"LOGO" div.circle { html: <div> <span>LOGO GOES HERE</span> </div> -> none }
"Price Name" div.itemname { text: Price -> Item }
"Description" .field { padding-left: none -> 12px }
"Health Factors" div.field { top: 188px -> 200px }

---

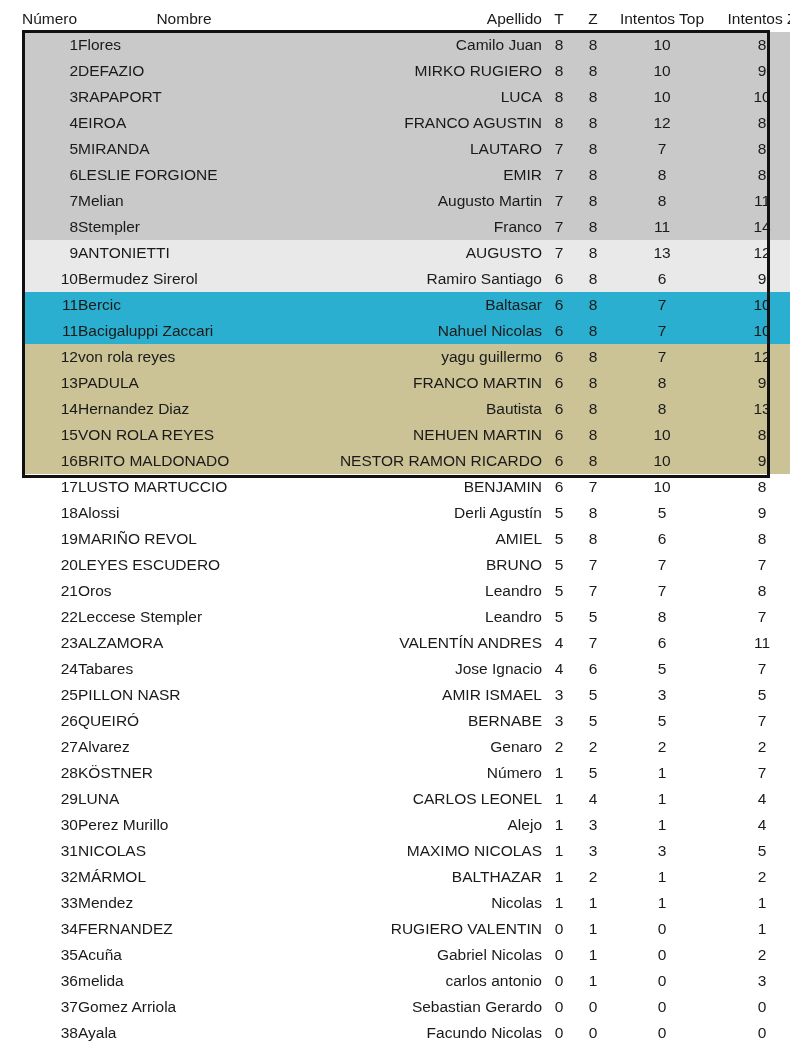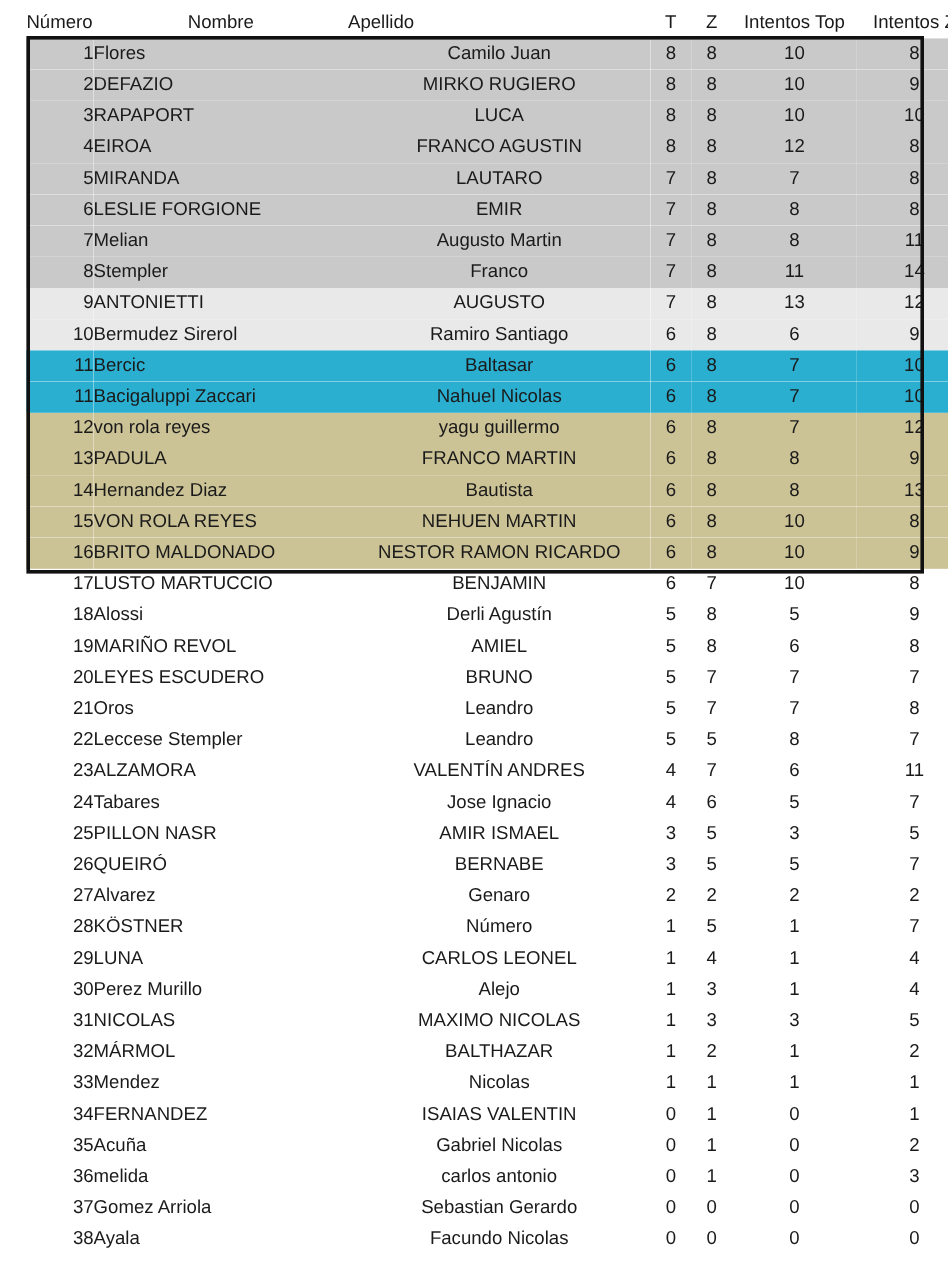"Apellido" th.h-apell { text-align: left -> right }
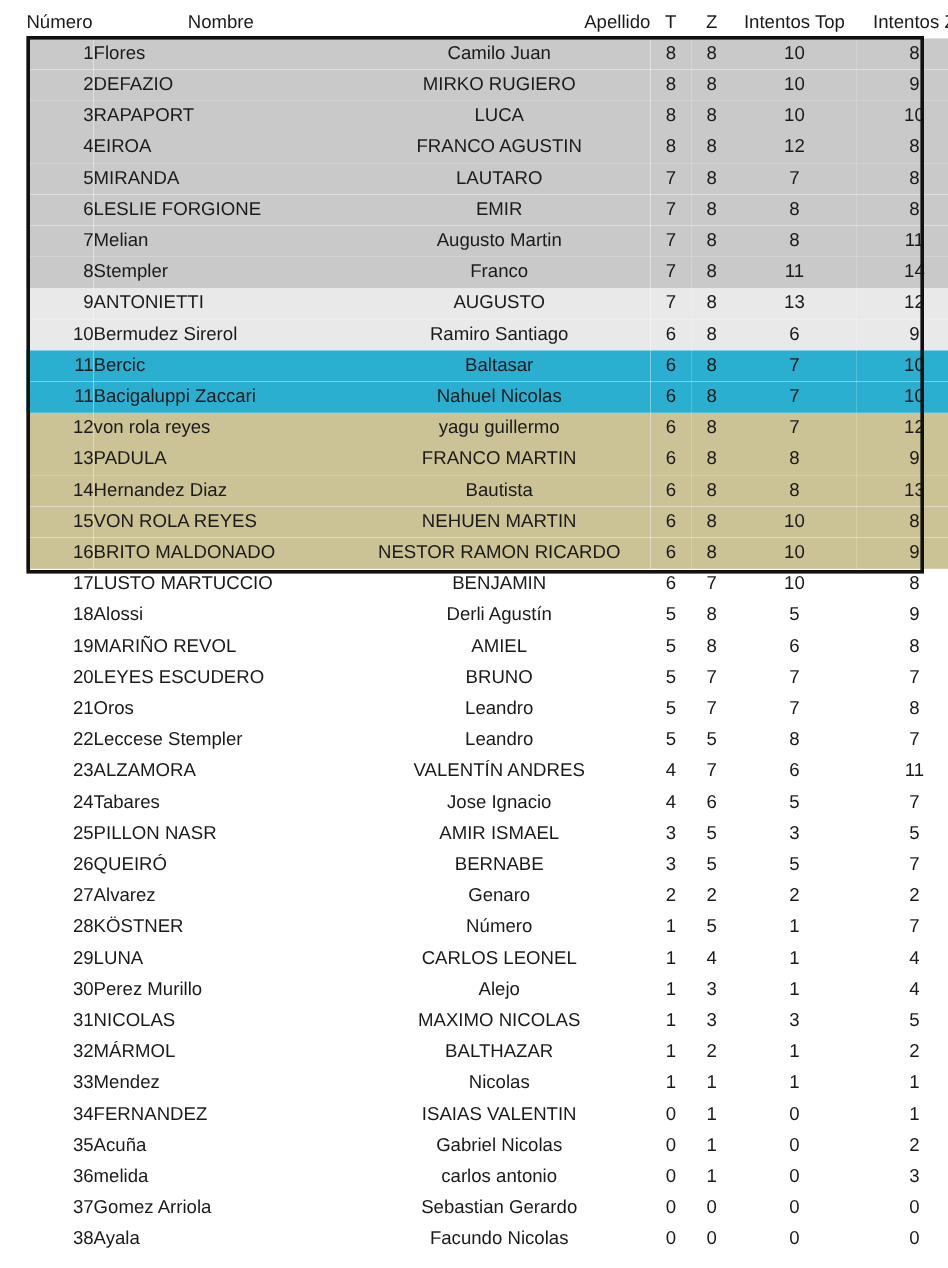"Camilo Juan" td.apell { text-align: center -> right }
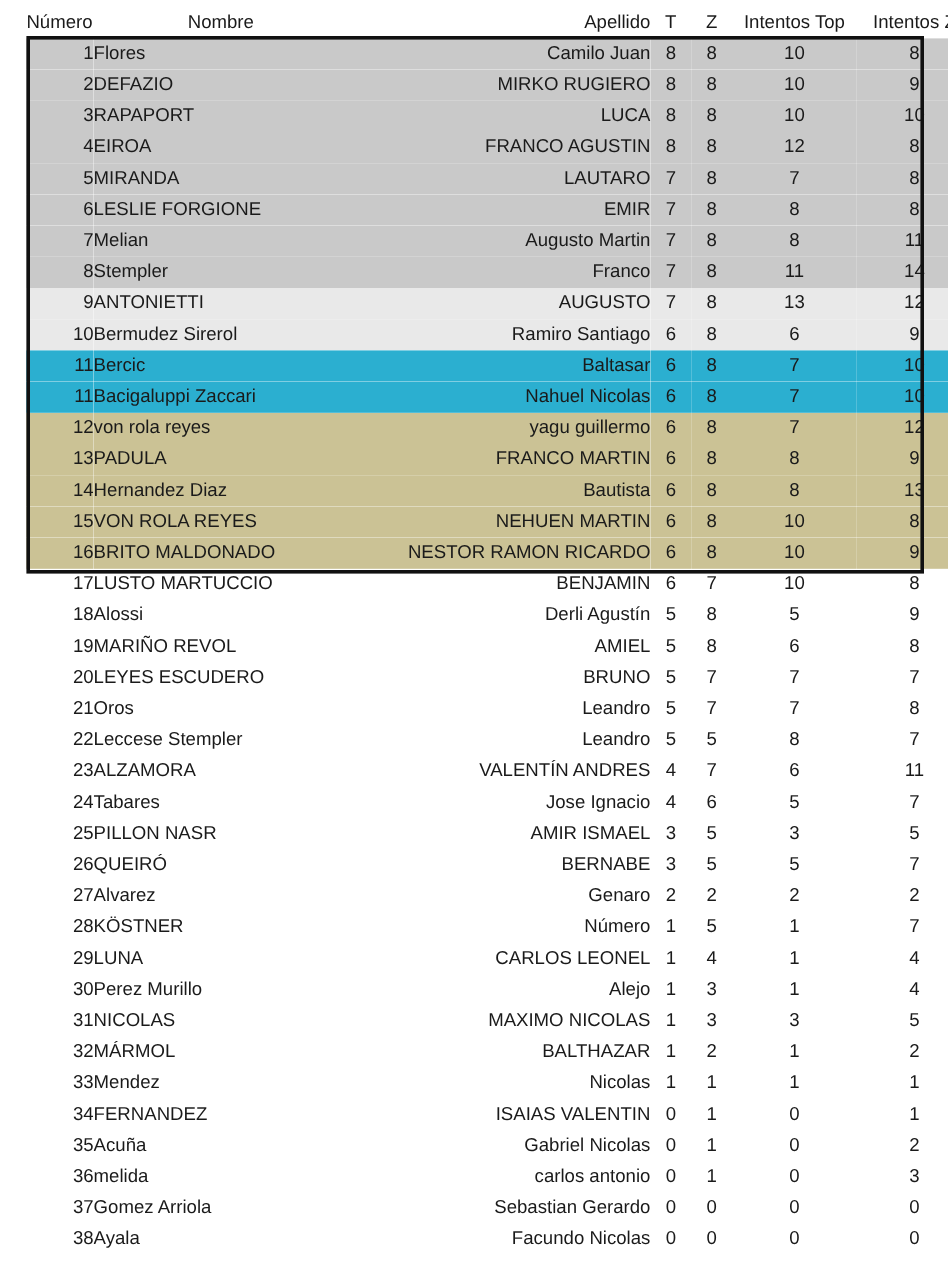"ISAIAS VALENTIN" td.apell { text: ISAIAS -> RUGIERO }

-- EXERCISE --
From the records above, retype only the lines starting at the line that contains "html: <div> <span>LOGO" and ending at the line that contains "top: 188px ->", both included.

-- YOUR RESPONSE --
"LOGO" div.circle { html: <div> <span>LOGO GOES HERE</span> </div> -> none }
"Price Name" div.itemname { text: Price -> Item }
"Description" .field { padding-left: none -> 12px }
"Health Factors" div.field { top: 188px -> 200px }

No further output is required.